Generative AI has hit the public imagination in full force during 2022. Perhaps the biggest splash was made by OpenAI’s launch of the text-to-image generator DALL-E 2 with its stunning illustrations.
Under the guise of generative AI art, code-completion programs are boosting developer productivity by automating repetitive and mundane programming tasks. The world’s largest source code host GitHub released its code-completion tool called Copilot in June 2022. It is trained on 45 terabytes of coding data from the GitHub code repository and runs on OpenAI’s Codex model. The company claims the tool can automate around 40 per cent of a developer’s tasks.
‘Copilot has a lot of potential, but also a risk of creating over-reliance on AI-generated code, if the user doesn't check its outputs properly,’ says Juho Leinonen, postdoctoral researcher at Aalto University’s Department of Computer Science, whose research is focused on educational technology and AI in education. ‘The risk is particularly high for students and beginners.’
GitHub made the tool freely available for students from the get-go, in contrast to the 10-euro monthly subscription price for developers. The decision raised questions about whether students could use the tool for cheating.
‘The question we should be asking is how do we rethink computing education to incorporate these tools?’ says Leinonen. ‘This is just the beginning.’
Leinonen and his colleagues took up the challenge and studied the question from a teacher’s perspective in their recent research article on Codex.
‘We examined how teachers can use Codex to automatically create new programming exercises and natural language explanations for code,’ says Arto Hellas, senior university lecturer at the Department of Computer Science. ‘Regardless of some small issues, our exploration with Codex showed remarkable results in creating novel exercises and code explanations. We were even able to generate exercises around a specific topic, like basketball.’

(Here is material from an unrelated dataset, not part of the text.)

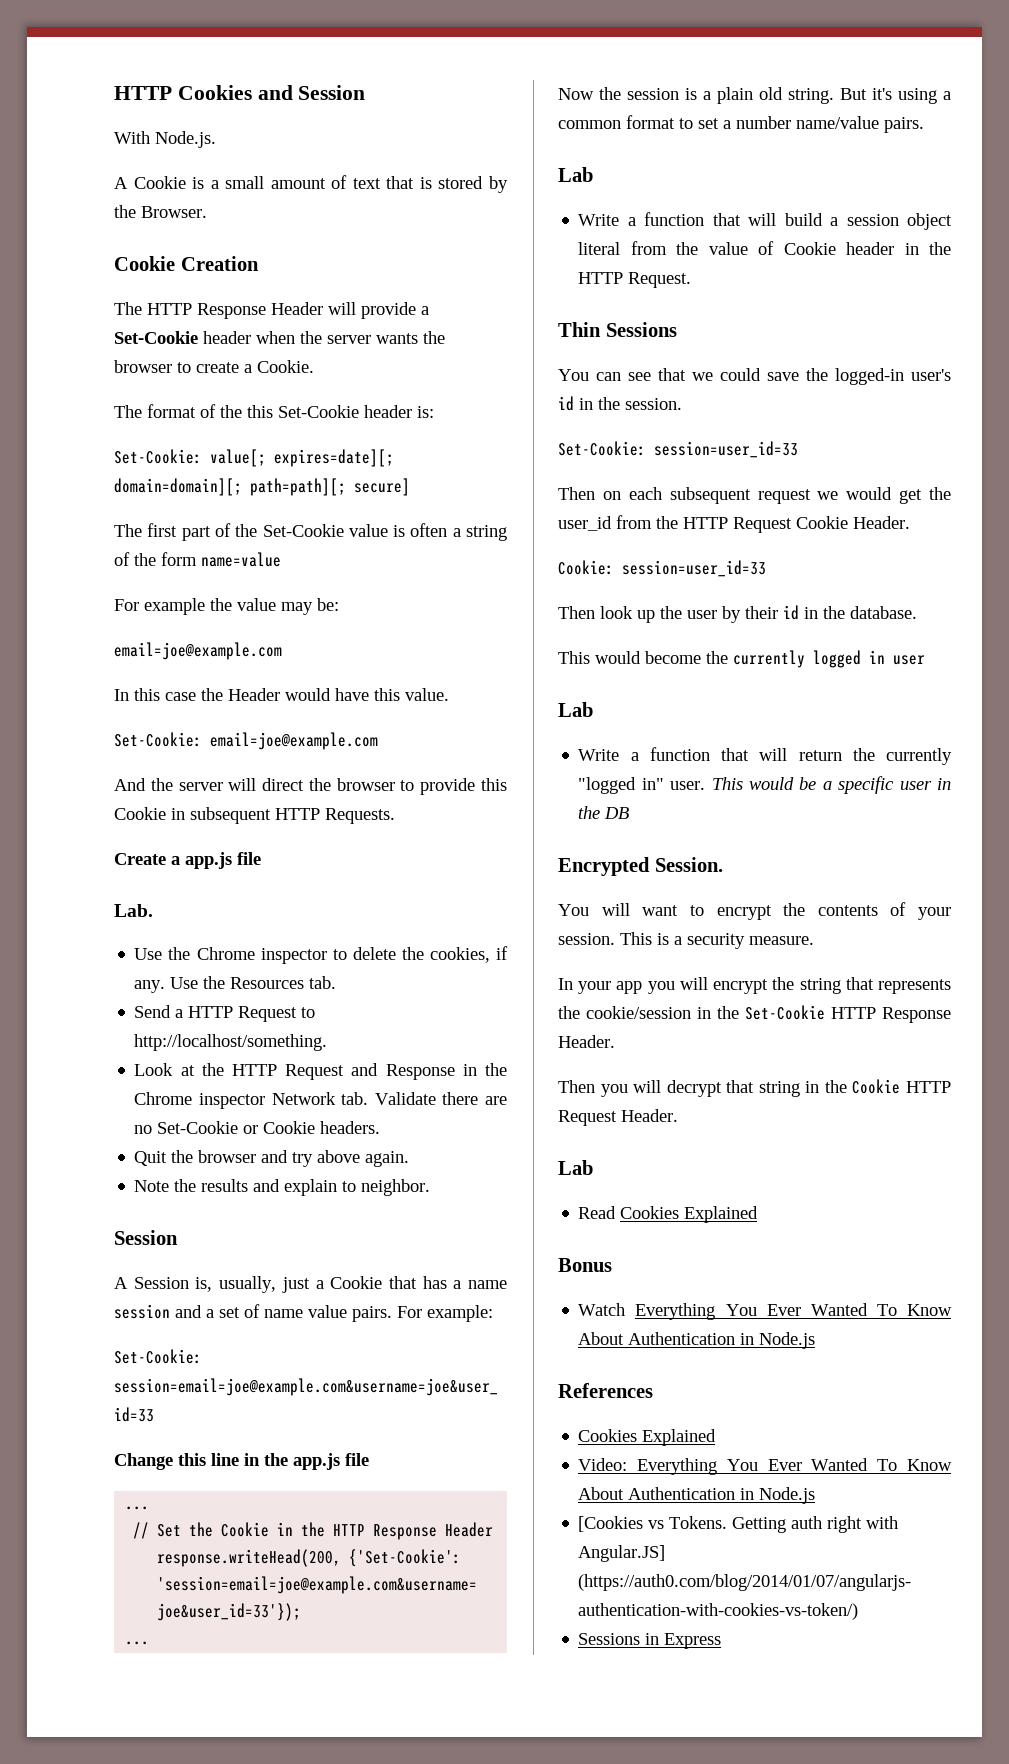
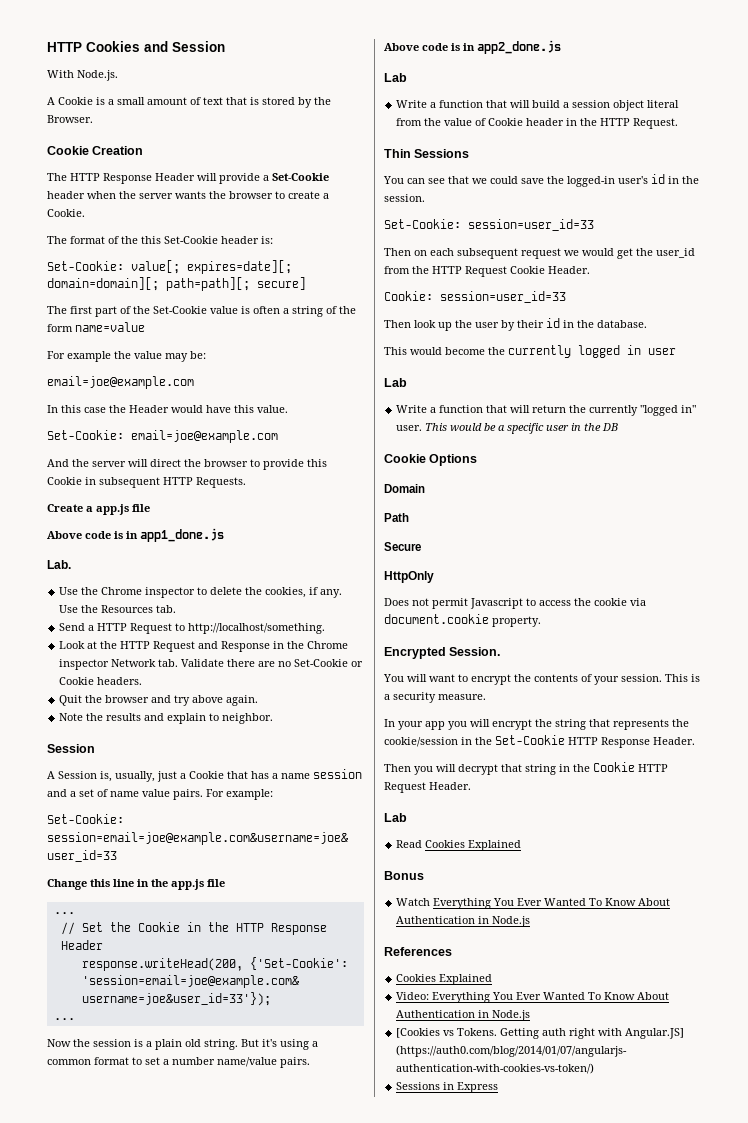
(261, 858) none -> [47,528,224,542] // Above code is in app1_done.js
(924, 125) none -> [384,40,561,54] // Above code is in app2_done.js
(630, 813) none -> [384,454,478,466] [384,484,425,493] [384,513,409,522] [384,542,421,551] [384,571,434,583] [384,598,646,609] [384,614,541,627] // Cookie Options // Domain // Path // Secure // HttpOnly // Does not permit Javascript to access the cookie via document.cookie property.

Among beginners and students, the need for programming exercises is huge. Being able to generate sufficiently accurate exercises and natural language explanations would be a major help for teachers. The research article received the best paper award at the ICER 2022 conference, which is the main research conference for the computing education community.
‘Although the generated exercises and explanations need to be verified by a human, the performance surpassed the research community’s expectations,’ says Leinonen. ‘The researchers and teachers in our field whom we’ve spoken with, are excited about the opportunities yet anxious about the challenges such as over-reliance.’
The results didn’t go unnoticed by GitHub either. The company decided to make Copilot free for teachers shortly after the ICER conference, referencing the team’s research in its announcement.
The impact of large language models on computing education is still an emerging topic and research can be hard to come by. Leinonen, Hellas and their colleague Sami Sarsa have been busy with answering all the collaboration requests that their award-winning article generated. Moreover, the trio is digging deeper into the possibilities that the new frontier may hold.
‘Due to the rapid development of the field, it is hard to predict exactly how large language models will reshape computing education,’ says Leinonen. ‘Two things are for certain – AI-assisted coding is here to stay and we’re here to figure it out.’